Exercise>
Output exactly the line containing "(328, 467) none" and each line after it through the last line of the records, and nothing else.

Collected data entries
^^^^^^^^^^^^^^^^
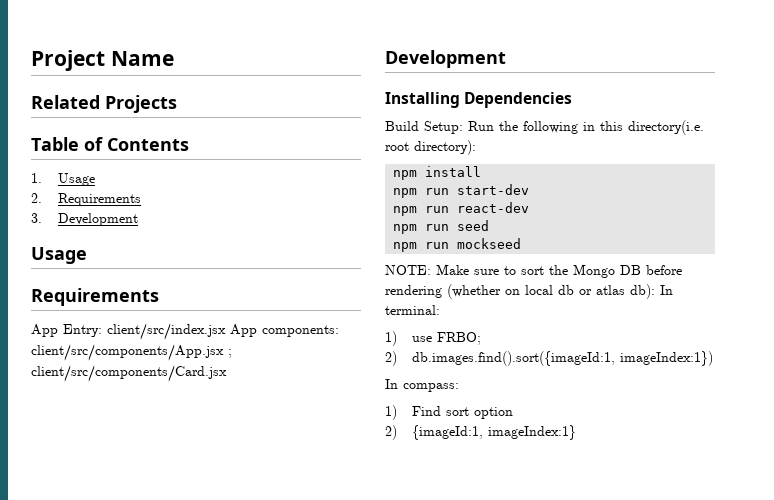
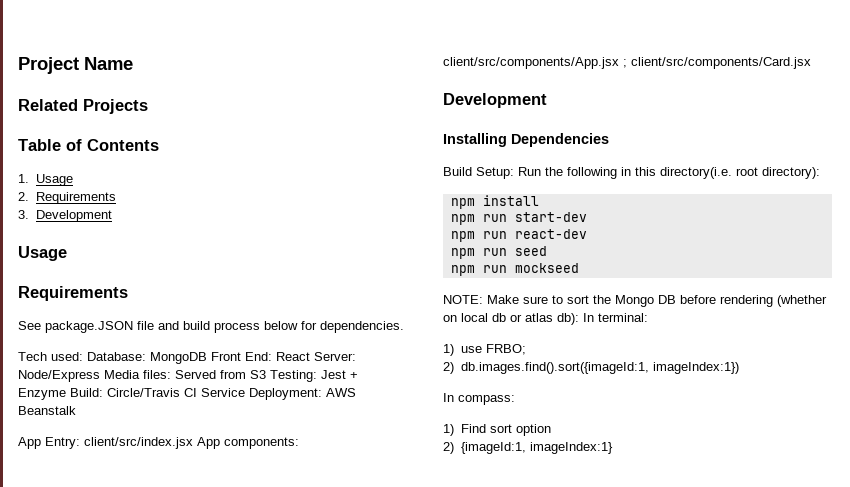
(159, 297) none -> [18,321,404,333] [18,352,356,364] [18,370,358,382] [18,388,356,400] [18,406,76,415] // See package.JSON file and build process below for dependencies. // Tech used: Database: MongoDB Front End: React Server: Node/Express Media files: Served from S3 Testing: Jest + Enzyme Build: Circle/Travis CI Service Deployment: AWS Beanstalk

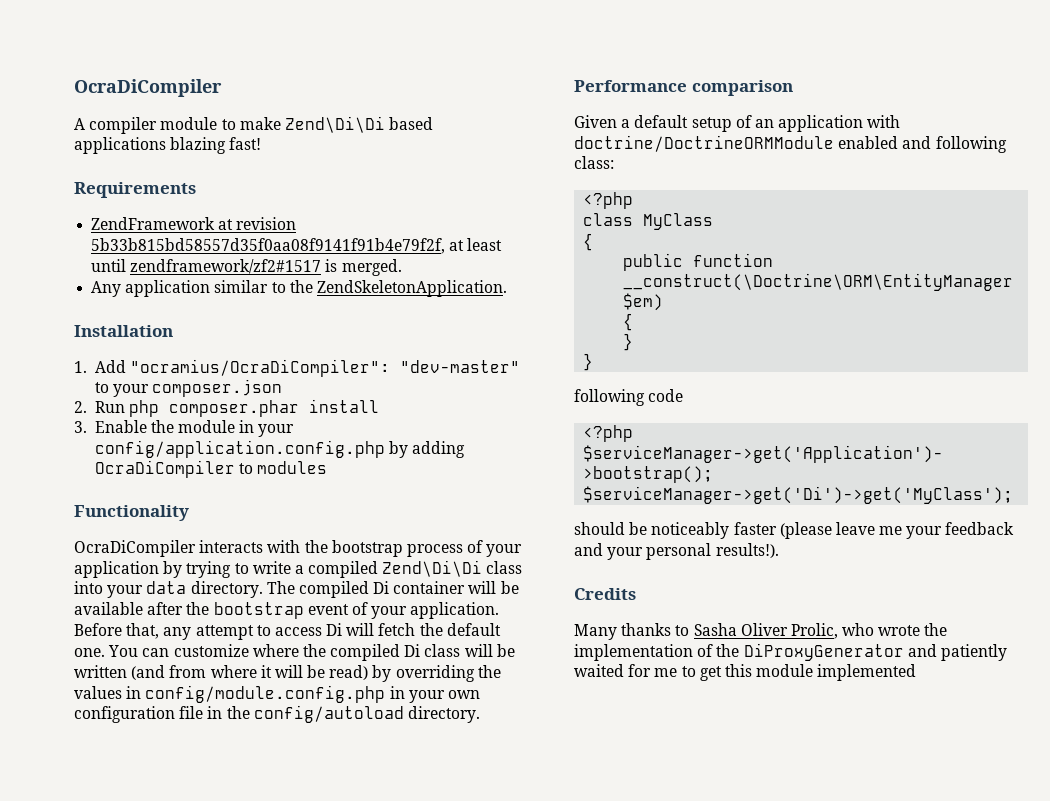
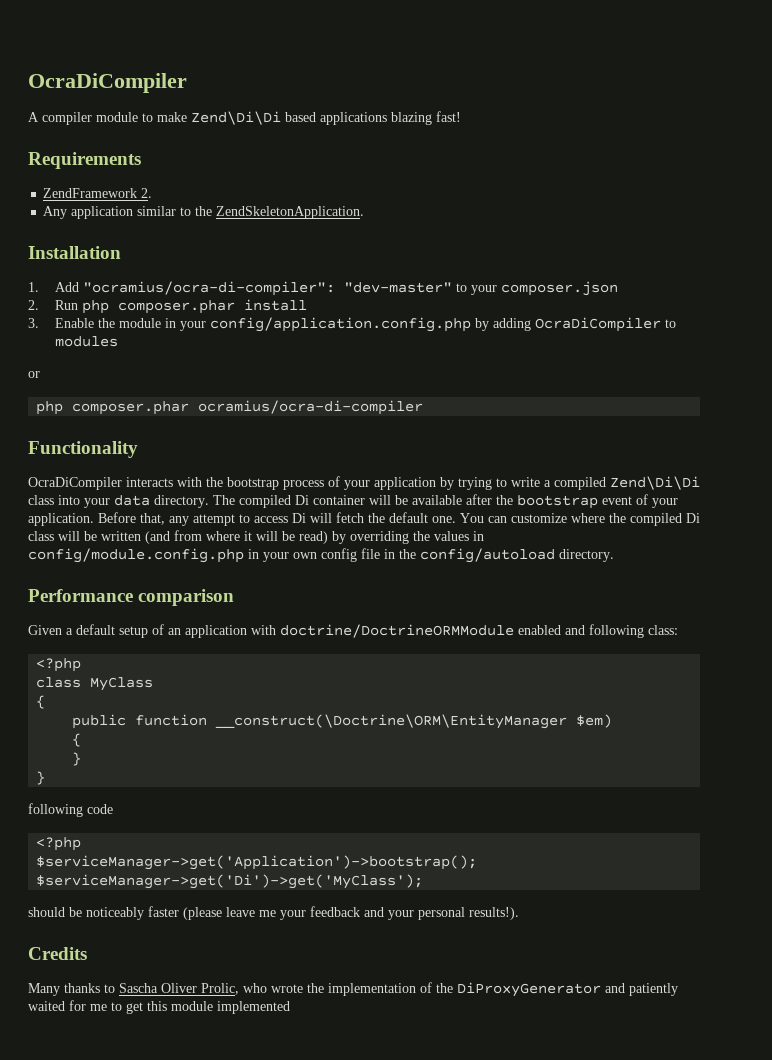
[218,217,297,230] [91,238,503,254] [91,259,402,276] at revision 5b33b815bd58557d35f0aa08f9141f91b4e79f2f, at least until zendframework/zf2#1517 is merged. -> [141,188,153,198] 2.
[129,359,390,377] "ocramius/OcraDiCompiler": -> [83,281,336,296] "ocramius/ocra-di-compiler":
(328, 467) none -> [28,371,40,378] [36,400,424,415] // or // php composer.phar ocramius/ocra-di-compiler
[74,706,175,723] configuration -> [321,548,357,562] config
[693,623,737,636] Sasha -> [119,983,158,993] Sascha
^^^^^^^^^^^^^^^^
Answer to this exercise>
(328, 467) none -> [28,371,40,378] [36,400,424,415] // or // php composer.phar ocramius/ocra-di-compiler
[74,706,175,723] configuration -> [321,548,357,562] config
[693,623,737,636] Sasha -> [119,983,158,993] Sascha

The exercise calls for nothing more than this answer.